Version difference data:

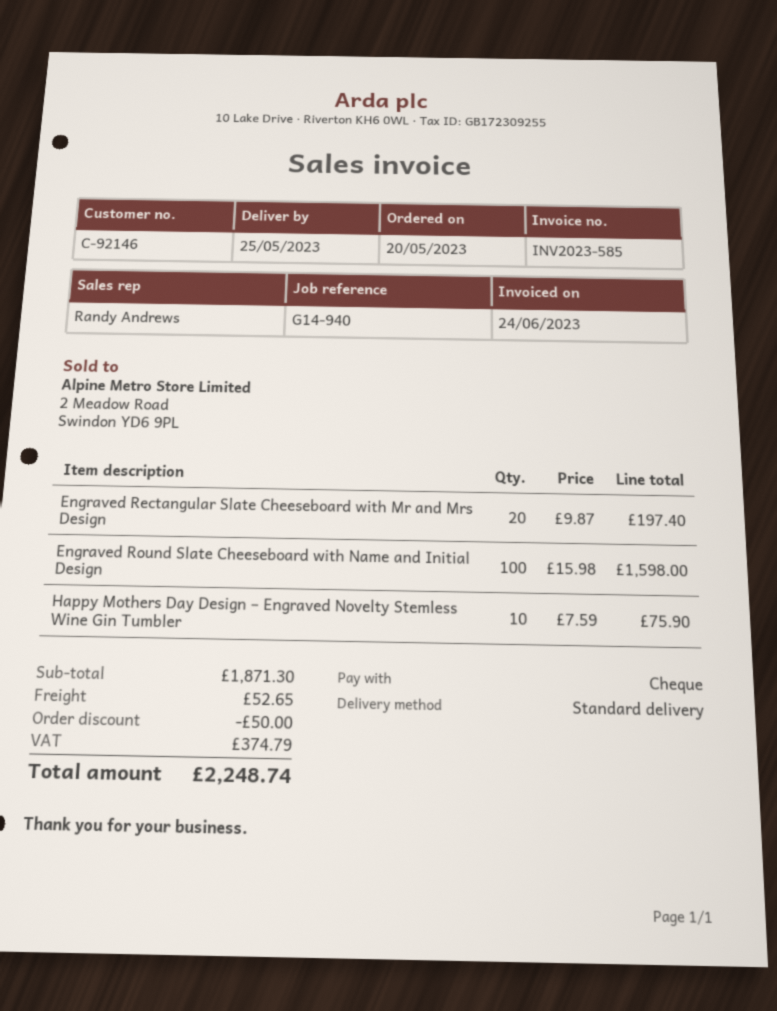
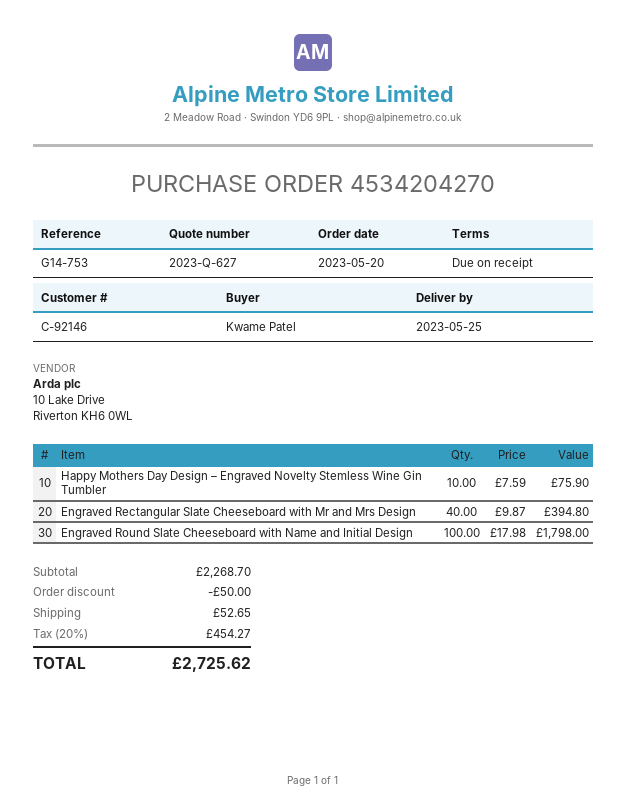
reference: G14-940 -> G14-753
Engraved Rectangular Slate Cheeseboard with Mr and Mrs Design: 20 x 9.87 = 197.40 -> 40 x 9.87 = 394.80
Engraved Round Slate Cheeseboard with Name and Initial Design: 100 x 15.98 = 1598.00 -> 100 x 17.98 = 1798.00
subtotal: 1871.30 -> 2268.70
tax: 374.79 -> 454.27
total: 2248.74 -> 2725.62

Directions: What is needed is an exact copy of all the data, with no images in it.

Answer section:
reference: G14-940 -> G14-753
Engraved Rectangular Slate Cheeseboard with Mr and Mrs Design: 20 x 9.87 = 197.40 -> 40 x 9.87 = 394.80
Engraved Round Slate Cheeseboard with Name and Initial Design: 100 x 15.98 = 1598.00 -> 100 x 17.98 = 1798.00
subtotal: 1871.30 -> 2268.70
tax: 374.79 -> 454.27
total: 2248.74 -> 2725.62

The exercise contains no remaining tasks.